在一个班轮得到真正postives等出来的混淆矩阵是的吧:

from sklearn.metrics import confusion_matrix

y_true = [1, 1, 0, 0]
y_pred = [1, 0, 1, 0]   

tn, fp, fn, tp = confusion_matrix(y_true, y_pred).ravel()
print(tn, fp, fn, tp)  # 1 1 1 1
Run Code Online (Sandbox Code Playgroud)


小智 6

在scikit-learn'metrics'库中,有一个confusion_matrix方法可为您提供所需的输出。

您可以使用所需的任何分类器。在这里,我以KNeighbors为例。

from sklearn import metrics, neighbors

clf = neighbors.KNeighborsClassifier()

X_test = ...
y_test = ...

expected = y_test
predicted = clf.predict(X_test)

conf_matrix = metrics.confusion_matrix(expected, predicted)

>>> print conf_matrix
>>>  [[1403   87]
     [  56 3159]]
Run Code Online (Sandbox Code Playgroud)

docs:http : //scikit-learn.org/stable/modules/generation/sklearn.metrics.confusion_matrix.html#sklearn.metrics.confusion_matrix

  • 迄今为止最简洁的回应 (2认同)

小智 5

我写了一个只使用 numpy 的版本。
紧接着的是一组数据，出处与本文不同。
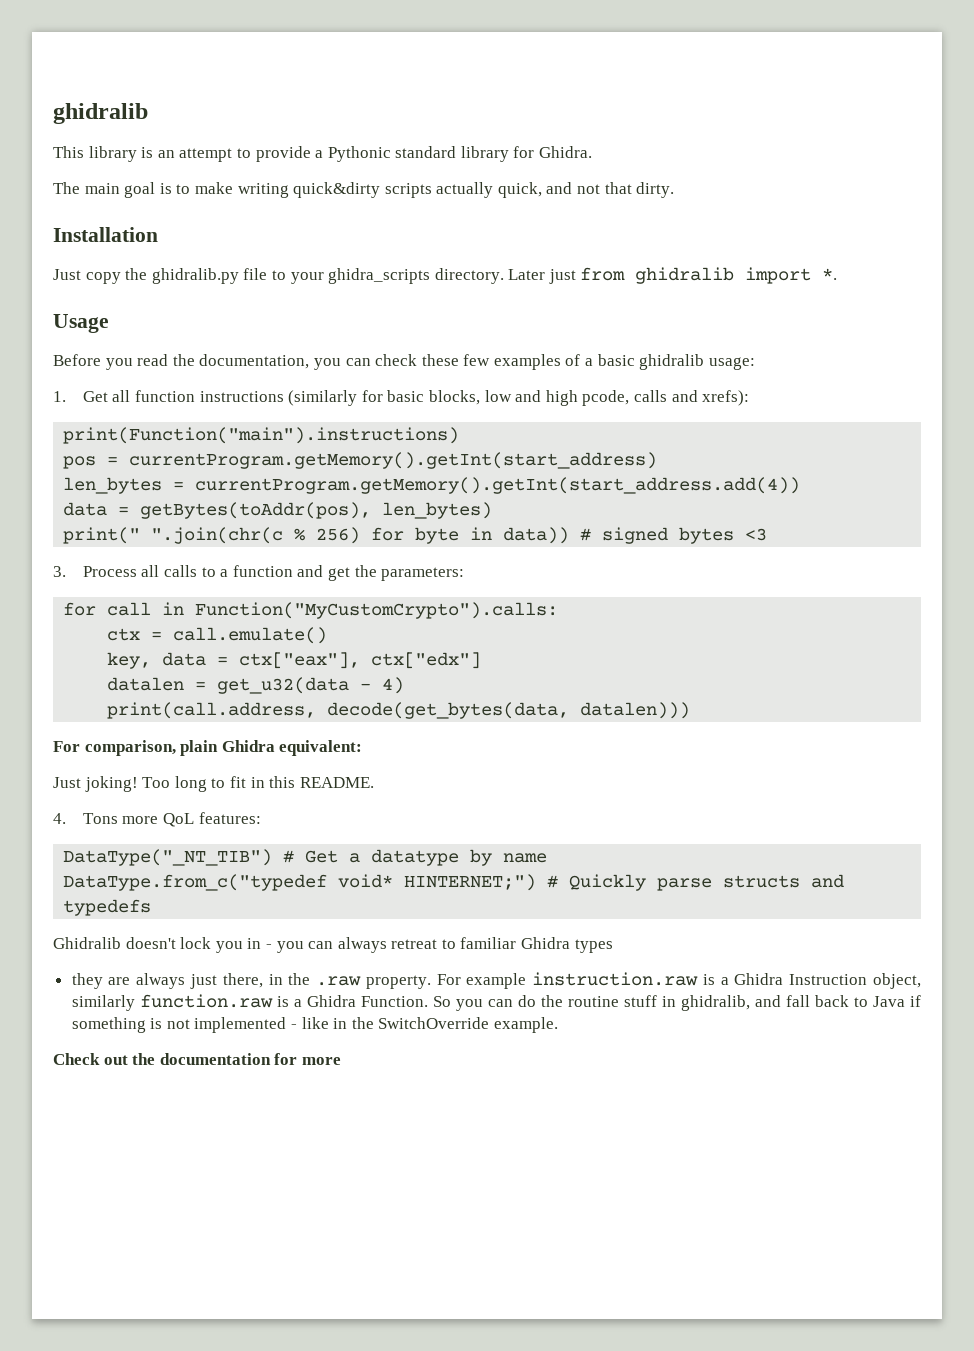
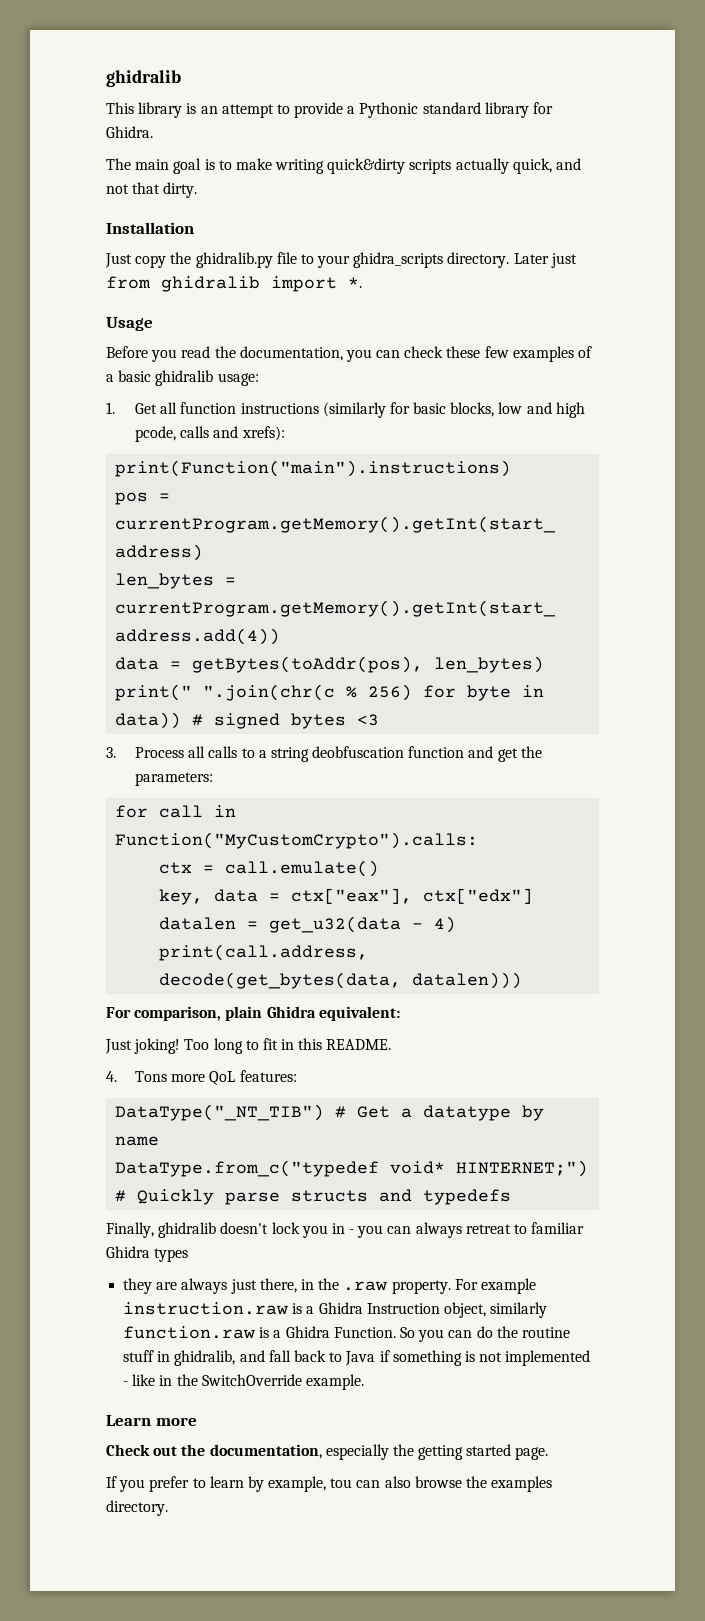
- 3. Process all calls to a function and get the parameters:
+ 3. Process all calls to a string deobfuscation function and get the parameters:
- Ghidralib doesn't lock you in - you can always retreat to familiar Ghidra types
+ Finally, ghidralib doesn't lock you in - you can always retreat to familiar Ghidra types
+ Learn more
- Check out the documentation for more
+ Check out the documentation, especially the getting started page.
+ If you prefer to learn by example, tou can also browse the examples directory.

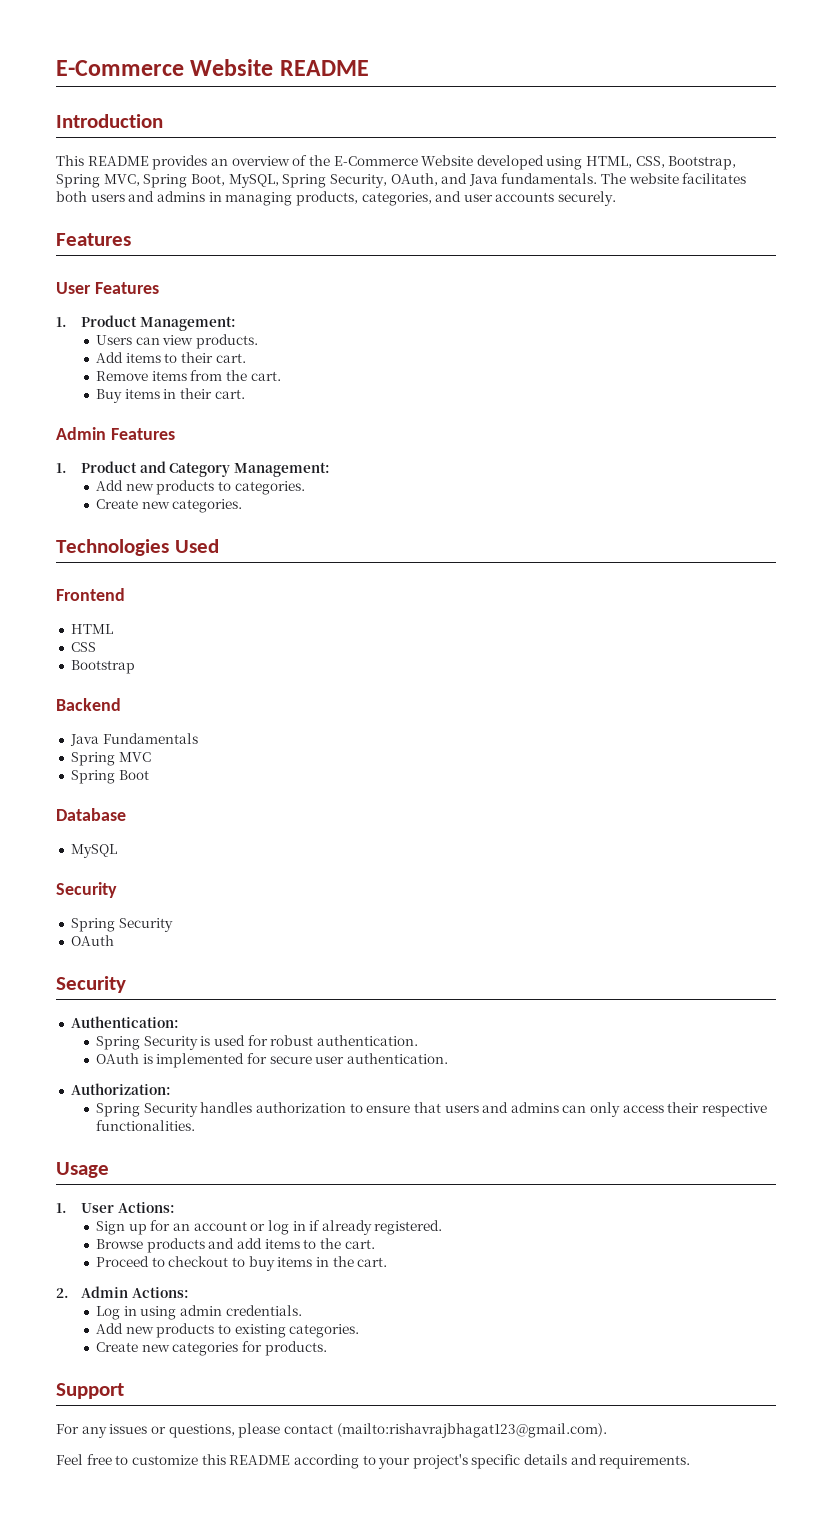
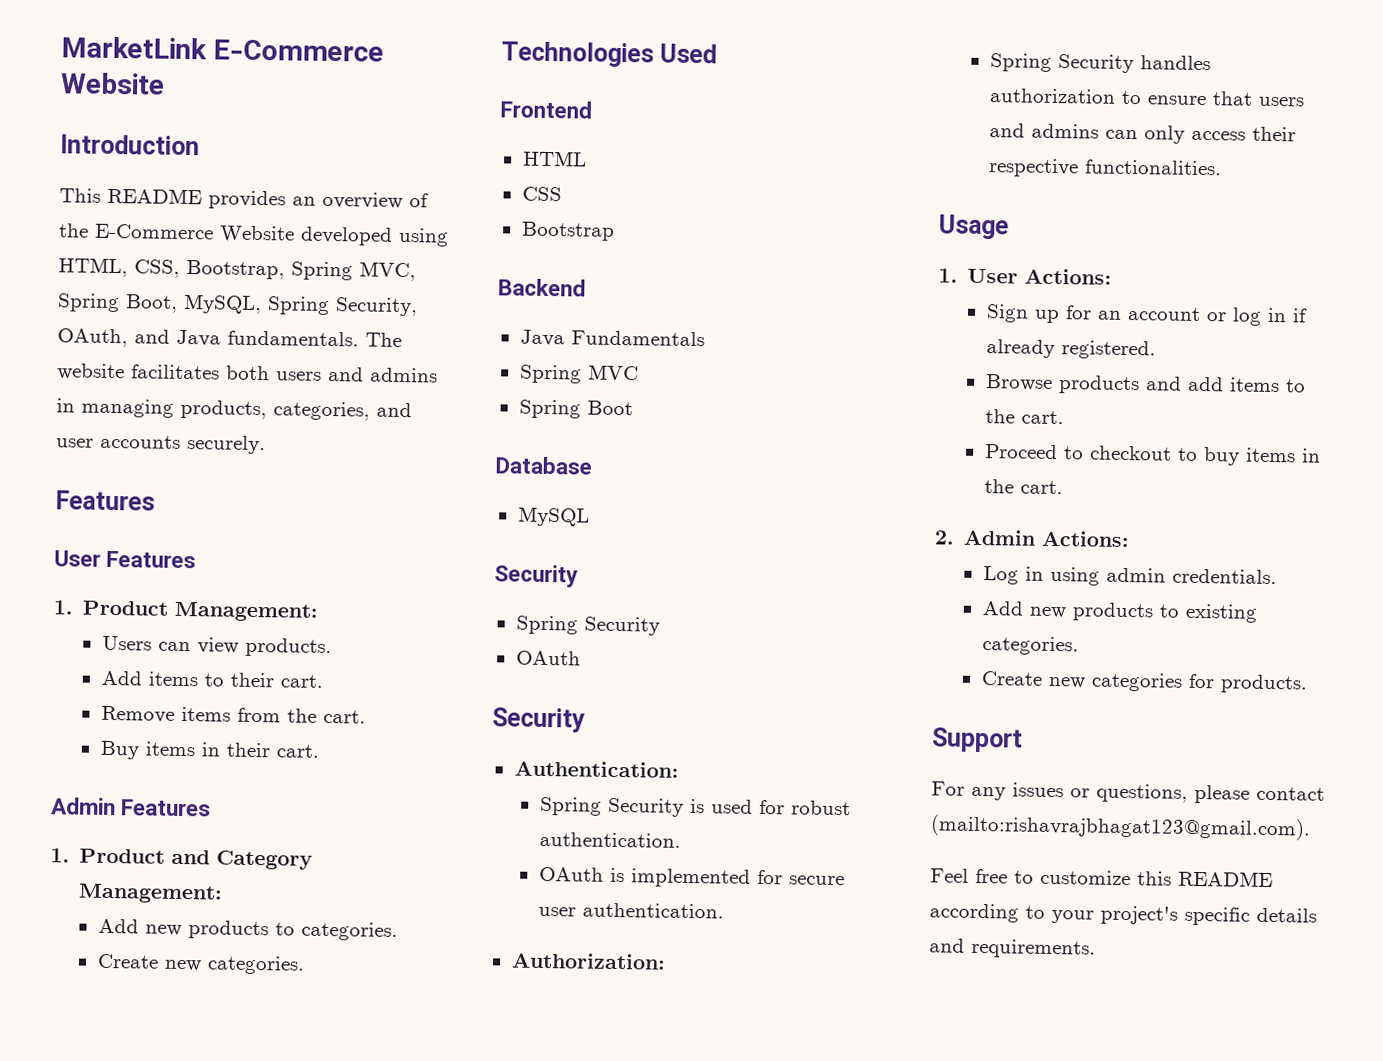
- E-Commerce Website README
+ MarketLink E-Commerce Website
我希望它能帮助你。

import numpy as np

def perf_metrics_2X2(yobs, yhat):
    """
    Returns the specificity, sensitivity, positive predictive value, and 
    negative predictive value 
    of a 2X2 table.

    where:
    0 = negative case
    1 = positive case

    Parameters
    ----------
    yobs :  array of positive and negative ``observed`` cases
    yhat : array of positive and negative ``predicted`` cases

    Returns
    -------
    sensitivity  = TP / (TP+FN)
    specificity  = TN / (TN+FP)
    pos_pred_val = TP/ (TP+FP)
    neg_pred_val = TN/ (TN+FN)

    Author: Julio Cardenas-Rodriguez
    """
    TP = np.sum(  yobs[yobs==1] == yhat[yobs==1] )
    TN = np.sum(  yobs[yobs==0] == yhat[yobs==0] )
    FP = np.sum(  yobs[yobs==1] == yhat[yobs==0] )
    FN = np.sum(  yobs[yobs==0] == yhat[yobs==1] )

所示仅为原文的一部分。